◆ What you have to do ◆
From the listing below, copy only the lines running from the line that contains "riverfront apartment development" to the line that contains "Brisbane apartment tower", both included.

◆ Record set ◆
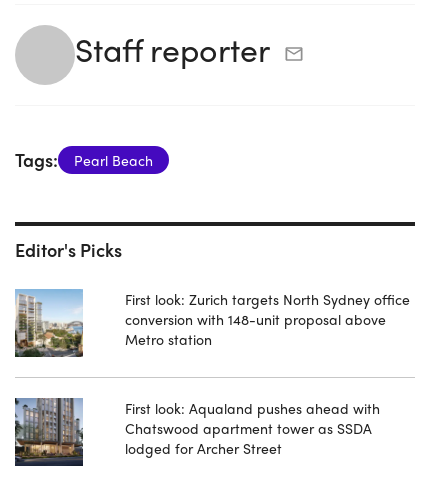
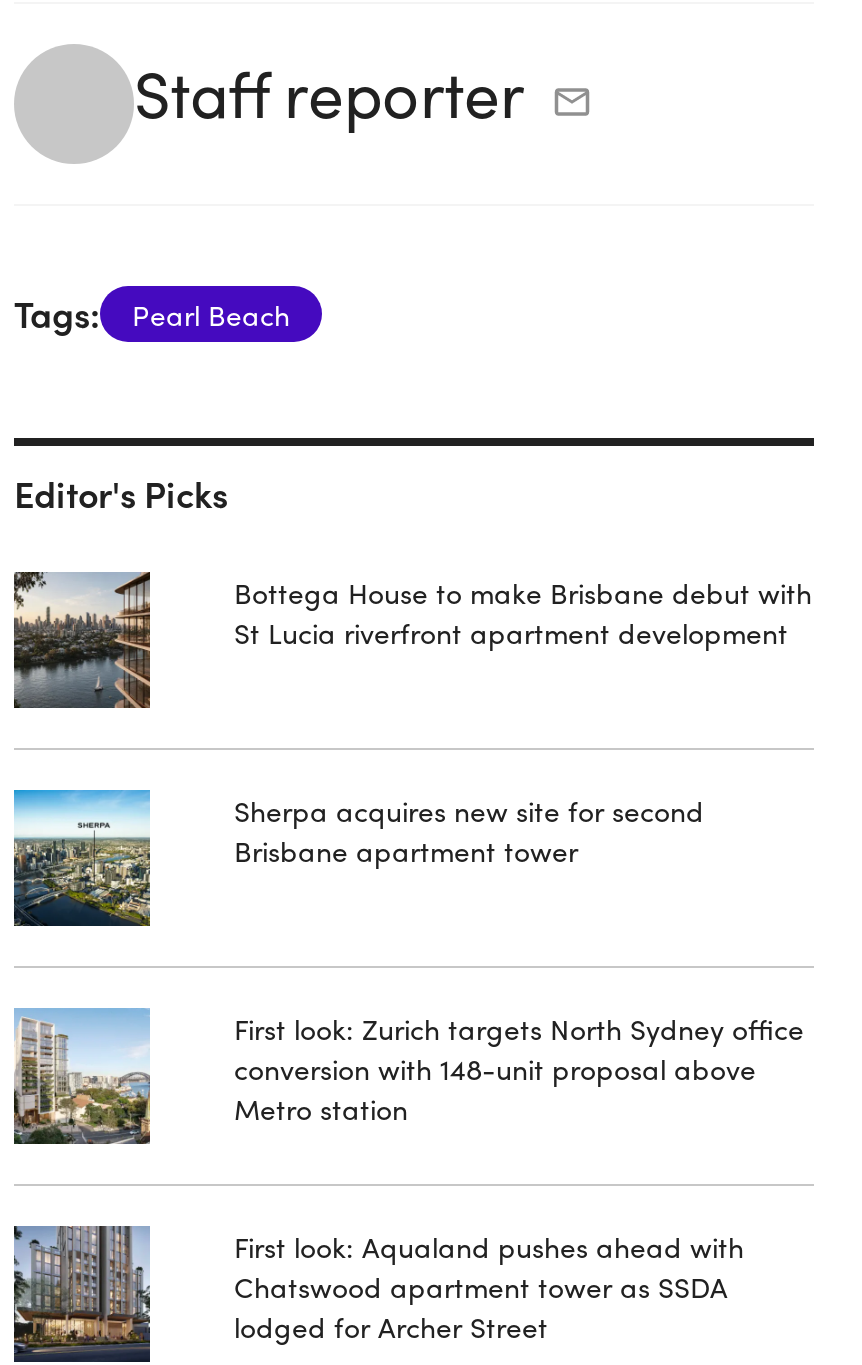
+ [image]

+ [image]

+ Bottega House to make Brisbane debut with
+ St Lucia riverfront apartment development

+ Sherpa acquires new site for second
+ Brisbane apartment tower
...
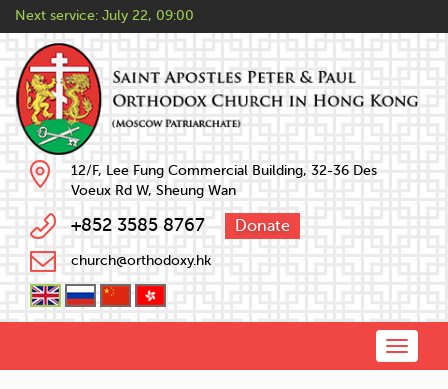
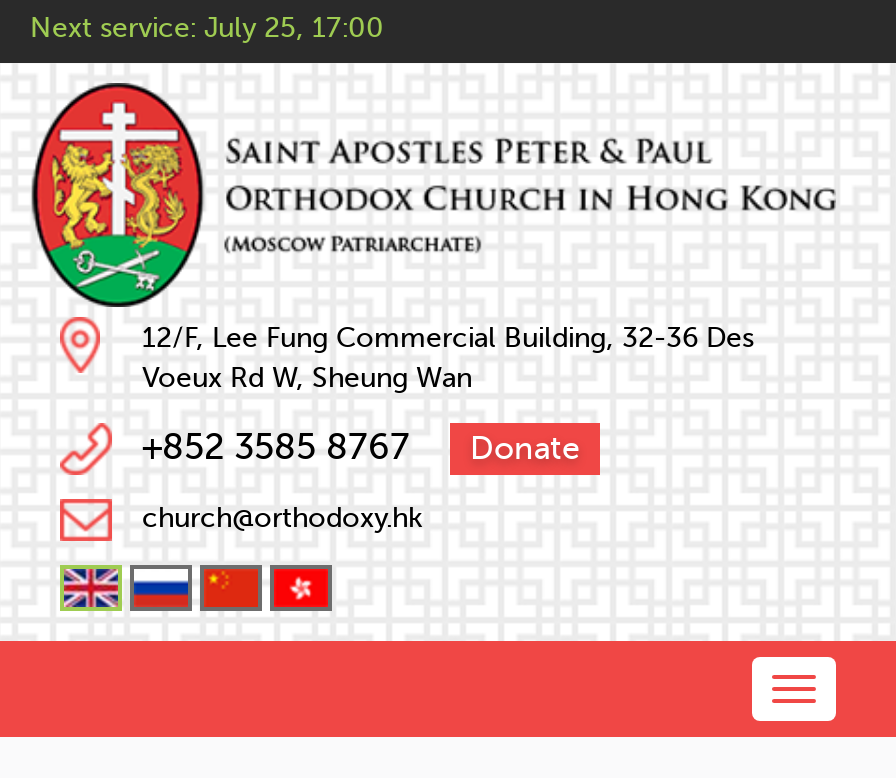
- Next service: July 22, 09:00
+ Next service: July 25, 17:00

◆ Answer to the exercise ◆
+ St Lucia riverfront apartment development

+ Sherpa acquires new site for second
+ Brisbane apartment tower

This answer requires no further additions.